While knowing to whom a role will pass in the wake of one of these events is key, it’s not sufficient. There is a financial aspect that must be addressed in order to ensure that the firm will be able to maintain operations going forward.
To that end, there are three main categories of succession events your firm should be prepared for: voluntary departure (i.e., retirement), death and disability. In a complete succession plan, you firm must address each of these categories and their corresponding financial needs.
This is succession planning in its purest form. There are many items to be address in a voluntary departure, but from a financial perspective these items are relatively simple. The departing partner will need to be able to replace their income in order to leave. The firm’s role in this part of the planning centers on 401(k), profit-sharing, and top-hat plans to assist in preparing for the departure.
Transfer of ownership interest also needs to be addressed, as well as any potential residual income from client relationships that were developed by the departing partner. The firm should also detail these items in the partnership agreement well in advance of an actual departure to ensure everyone knows what will happen at the separation date.

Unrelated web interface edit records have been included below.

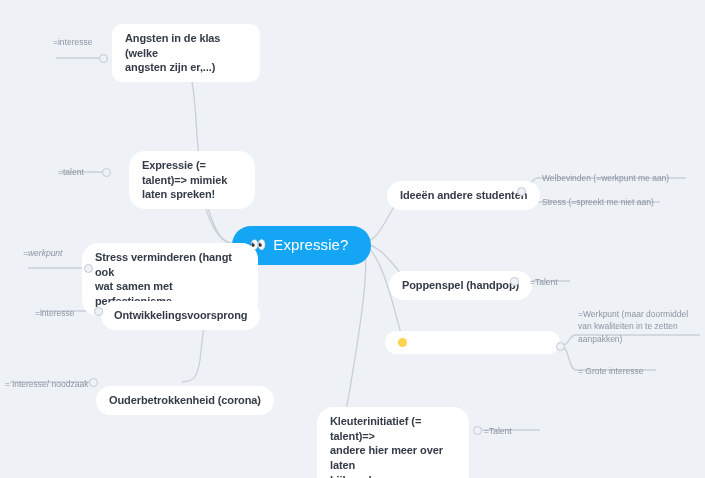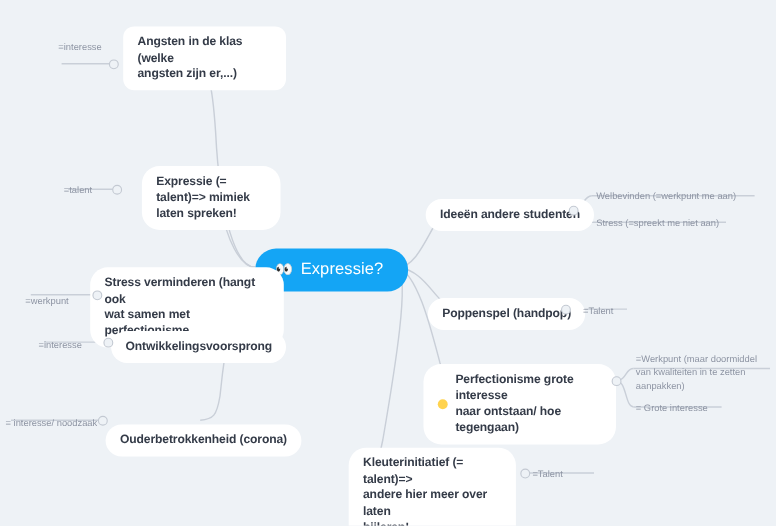--- a/index.html
+++ b/index.html
@@ -131,21 +131,21 @@
     <span>Expressie (= talent)=&gt; mimiek
 laten spreken!</span>
   </div>
   <span class="leaf" style="left:58px; top:166px;">=talent</span>
   <div class="handle" style="left:102px; top:168px;"></div>
 
   <div class="node" style="left:82px; top:243px; width:176px;align-items:center;">
     <span>Stress verminderen (hangt ook
 wat samen met perfectionisme</span>
   </div>
-  <span class="leaf" style="left:23px; top:267px;">=werkpunt</span>
+  <span class="leaf" style="left:23px; top:247px;font-style:italic;">=werkpunt</span>
   <div class="handle" style="left:84px; top:264px;"></div>
 
   <div class="node" style="left:101px; top:301px;">
     <span>Ontwikkelingsvoorsprong</span>
   </div>
   <span class="leaf" style="left:35px; top:307px;">=interesse</span>
   <div class="handle" style="left:94px; top:307px;"></div>
 
   <div class="node" style="left:96px; top:360px;margin-top:26px;">
     <span>Ouderbetrokkenheid (corona)</span>
@@ -161,25 +161,23 @@
   <span class="leaf" style="left:542px; top:196px;">Stress (=spreekt me niet aan)</span>
 
   <div class="node" style="left:389px; top:271px;">
     <span>Poppenspel (handpop)</span>
   </div>
   <div class="handle" style="left:510px; top:277px;"></div>
   <span class="leaf" style="left:530px; top:276px;">=Talent</span>
 
   <div class="node" style="left:385px; top:331px; width:175px;">
     <span class="dot-marker"></span>
-    <span>Perfectionisme grote interesse
-naar ontstaan/ hoe tegengaan)</span>
   </div>
   <div class="handle" style="left:556px; top:342px;"></div>
-  <span class="leaf" style="left:578px; top:320px;">=Werkpunt (maar doormiddel
+  <span class="leaf" style="left:578px; top:308px;">=Werkpunt (maar doormiddel
 van kwaliteiten in te zetten
 aanpakken)</span>
   <span class="leaf" style="left:578px; top:365px;text-align:right;">= Grote interesse</span>
 
   <div class="node" style="left:317px; top:407px; width:152px;">
     <span>Kleuterinitiatief (= talent)=&gt;
 andere hier meer over laten
 bijleren!</span>
   </div>
   <div class="handle" style="left:473px; top:426px;"></div>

The unexpected passing of a partner causes a host of issues that need to be dealt with at a time when the survivors are often emotionally compromised. Planning for these events in advance will help alleviate much of the stress.
From a financial perspective, the firm must replace the income previously generated by the deceased partner, as well as potentially fund a buyout of the individual’s ownership interest and equity position. This is most often addressed with life insurance.
Your implemented plan can help preserve the loyalty and support of employees, clients and creditors during and after the ownership transition — an incalculable value that will certainly affect the firm’s financial future immeasurably.
There are many types of life insurance that can be used, each with benefits and drawbacks. We recommend using the services of a life insurance agent who is familiar with the ins and outs of succession planning to avoid making mistakes in setting up the policies ― both in providing the correct amount of insurance and the administrative setup. The most common error we see when implementing these types of life insurance policies involves not setting up the ownership of the policies correctly. An incorrect setup can cause the proceeds of the policies to be taxable, whereas a proper setup will make the proceeds tax-free.